Seattle: Well-Connected and Renewable

July 10, 2023

Seattle is home to several of the world’s largest tech companies and a swathe of startups developing cutting-edge software. Despite being established as a “superstar” city and technology hub, Seattle has often been overlooked as a data center hub in recent years, while other regional areas such as Portland’s Hillsboro cluster have received considerable national attention. Seattle offers extremely dense fiber throughout the urban core, new cable connectivity arriving soon in Asia, tax exemptions for data center investment, and renewable power to meet statewide carbon neutrality by 2030. 

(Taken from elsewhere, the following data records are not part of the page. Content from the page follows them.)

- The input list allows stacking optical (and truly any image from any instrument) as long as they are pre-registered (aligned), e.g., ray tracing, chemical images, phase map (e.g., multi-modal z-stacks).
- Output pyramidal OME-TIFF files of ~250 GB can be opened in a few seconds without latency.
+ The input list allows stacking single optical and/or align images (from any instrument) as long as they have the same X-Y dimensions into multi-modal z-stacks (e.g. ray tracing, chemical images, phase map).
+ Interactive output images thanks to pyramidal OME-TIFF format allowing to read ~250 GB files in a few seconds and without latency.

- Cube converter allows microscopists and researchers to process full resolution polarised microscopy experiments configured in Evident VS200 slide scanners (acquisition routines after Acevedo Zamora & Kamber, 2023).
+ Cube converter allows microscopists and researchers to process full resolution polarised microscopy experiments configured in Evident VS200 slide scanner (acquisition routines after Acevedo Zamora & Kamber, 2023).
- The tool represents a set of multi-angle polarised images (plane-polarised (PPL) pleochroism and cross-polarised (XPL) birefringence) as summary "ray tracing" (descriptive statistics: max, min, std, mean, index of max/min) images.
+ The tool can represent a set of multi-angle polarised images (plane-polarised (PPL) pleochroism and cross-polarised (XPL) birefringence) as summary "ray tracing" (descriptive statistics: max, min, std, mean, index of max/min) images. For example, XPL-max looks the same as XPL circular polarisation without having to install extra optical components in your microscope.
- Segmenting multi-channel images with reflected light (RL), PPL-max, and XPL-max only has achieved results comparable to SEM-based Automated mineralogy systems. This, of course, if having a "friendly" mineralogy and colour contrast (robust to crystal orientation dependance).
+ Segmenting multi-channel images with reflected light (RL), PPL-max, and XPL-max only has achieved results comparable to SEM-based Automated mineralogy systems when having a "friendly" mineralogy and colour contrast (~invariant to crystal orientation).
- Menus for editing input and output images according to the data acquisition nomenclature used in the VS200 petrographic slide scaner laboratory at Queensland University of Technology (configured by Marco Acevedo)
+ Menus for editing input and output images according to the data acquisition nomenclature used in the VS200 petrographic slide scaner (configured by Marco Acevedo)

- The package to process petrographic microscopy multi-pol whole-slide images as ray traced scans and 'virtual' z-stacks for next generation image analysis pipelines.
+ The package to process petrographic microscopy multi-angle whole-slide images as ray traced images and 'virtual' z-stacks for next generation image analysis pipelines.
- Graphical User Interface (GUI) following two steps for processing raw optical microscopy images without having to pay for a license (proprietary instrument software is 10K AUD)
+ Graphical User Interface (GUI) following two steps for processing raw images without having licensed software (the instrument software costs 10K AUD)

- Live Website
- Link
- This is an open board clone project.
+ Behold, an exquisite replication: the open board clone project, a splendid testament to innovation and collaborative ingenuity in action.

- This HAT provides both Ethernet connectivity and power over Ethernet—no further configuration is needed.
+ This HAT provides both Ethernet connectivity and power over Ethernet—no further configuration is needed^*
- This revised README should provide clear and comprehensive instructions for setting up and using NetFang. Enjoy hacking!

The original West Coast hub for data center development, Seattle offers dozens of networks throughout the downtown area, extending south to SeaTac airport and to key suburbs such as Tukwila. The city thus mirrors other core markets such as Atlanta or Chicago, with peering and other network-centric needs met downtown and larger hyperscale-type deployments located in more spacious suburban surroundings. International connectivity will be boosted shortly in 2024, with the JUNO cable scheduled to come online by the end of the year offering a direct link to Japan from the Seattle area. This new system will mirror the path taken by the Pacific Crossing-1 cable dating from the late 1990s and offer much-needed additional capacity for this important Pacific route. 

While California and Oregon have yet to offer comprehensive state incentives for data center investment, the state of Washington has long maintained a program offering tax exemptions on equipment and power infrastructure once certain project sizes and hiring goals are met. This has spurred development in past years in both Seattle and more rural parts of the state, leading to a current local market size of over 100 megawatts in the greater Seattle area. Future data center projects throughout the state will also offer fully renewable power, thanks to the statewide Clean Energy Transformation Act from 2019 that pushes for carbon neutrality by the beginning of the next decade. Local utility Puget Sound Energy has committed to sourcing a mix of cleaner options by this date, with ongoing acquisitions expected across the next seven years. 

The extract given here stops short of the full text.